Same if I use HOME=/tmp/tl-dev-home sudo --preserve-env=HOME talosctl cluster create --provisioner=qemu --extra-uefi-search-paths "/tmp" with a talosctl binary from talos 1.5.6

dsseng commented 9 months ago

Alright, that's a firewalld issue resolved after stopping it. Will keep the issue open as it should be documented somewhere that you need to ignore the interface in the firewall

I didn't find how to make firewalld accept everything so I just suspend it since I develop inside a network that is already firewalled and my only open ports are ones from Talos and a hardened ssh.

smira commented 9 months ago

We are not using Red Hat-based OSes with firewalld, so we don't know what the problem is. If you find a solution, please update the docs/fix it. In theory it should work, as CNI utils which set up networking should work directly with firewalld.

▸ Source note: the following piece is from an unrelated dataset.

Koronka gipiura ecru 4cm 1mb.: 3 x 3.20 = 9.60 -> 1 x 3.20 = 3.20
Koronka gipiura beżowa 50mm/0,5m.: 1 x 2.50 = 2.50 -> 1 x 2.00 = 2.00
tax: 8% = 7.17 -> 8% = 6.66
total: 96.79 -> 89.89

dsseng commented 9 months ago

Okay, let's keep this open for others who stumble across this problem. If I think of a solution I'll reply.

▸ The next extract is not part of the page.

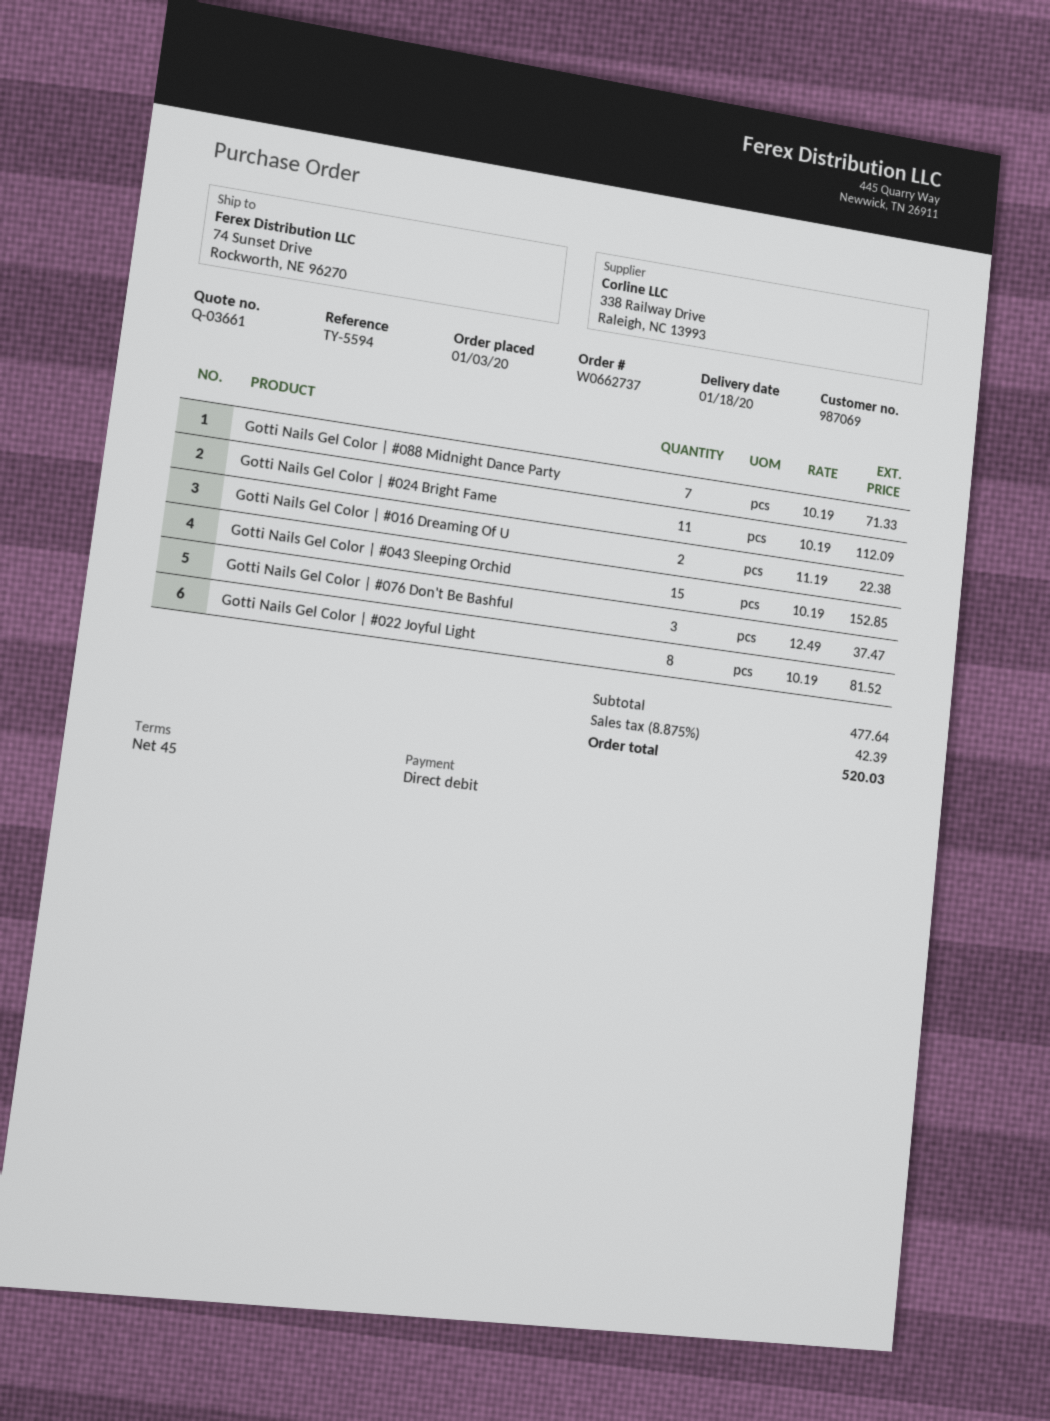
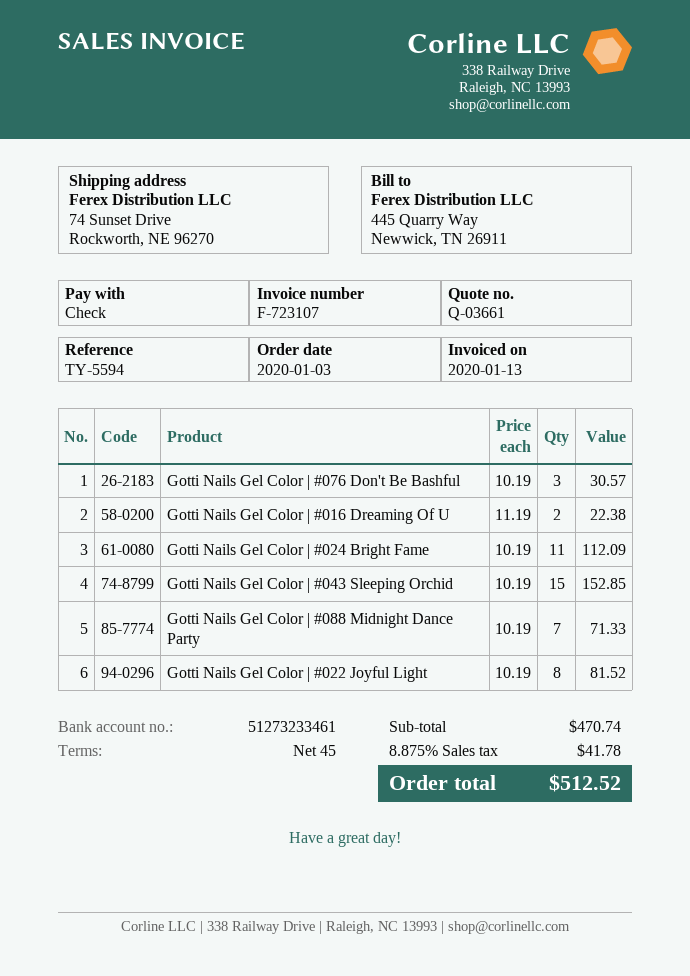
payment method: direct debit -> cheque
Gotti Nails Gel Color | #076 Don't Be Bashful: 3 x 12.49 = 37.47 -> 3 x 10.19 = 30.57
subtotal: 477.64 -> 470.74
tax: 8.875% = 42.39 -> 8.875% = 41.78
total: 520.03 -> 512.52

frezbo commented 3 months ago

Okay, this should fix it, for users using firewalld

sudo firewall-cmd --permanent --new-zone=talos
sudo firewall-cmd --permanent --zone=talos --set-target=ACCEPT
sudo firewall-cmd --permanent --zone=talos --add-interface="talos+"
sudo firewall-cmd --permanent --zone=talos --add-interface="veth+"
sudo firewall-cmd --reload
dsseng commented 1 month ago

Apparently this broke again

frezbo commented 1 month ago

Apparently this broke again

If you're using docker let it messes up with firewall rules, I've this in /etc/docker/daemon.json

{"iptables":false}

note that this will break non host network docker containers

dsseng commented 1 month ago

note that this will break non host network docker containers

:(

frezbo commented 1 month ago

note that this will break non host network docker containers

:(

I use podman for such cases and buildkit runs with host network, so all talos development should just work

dsseng commented 1 month ago

Well, maybe. But for now with secure network I can just disable firewalld while testing

paddy-hack commented 1 month ago

This behavior can also manifest itself when behind a proxy that does not let NTP traffic through. I work around that by setting an internal NTP server via a --config-patch that looks like

machine:
  time:
    servers:
      - ntp.example.com
paddy-hack commented 1 month ago

Forgot to mention that I also pass a --nameservers option to set a pair internal name servers.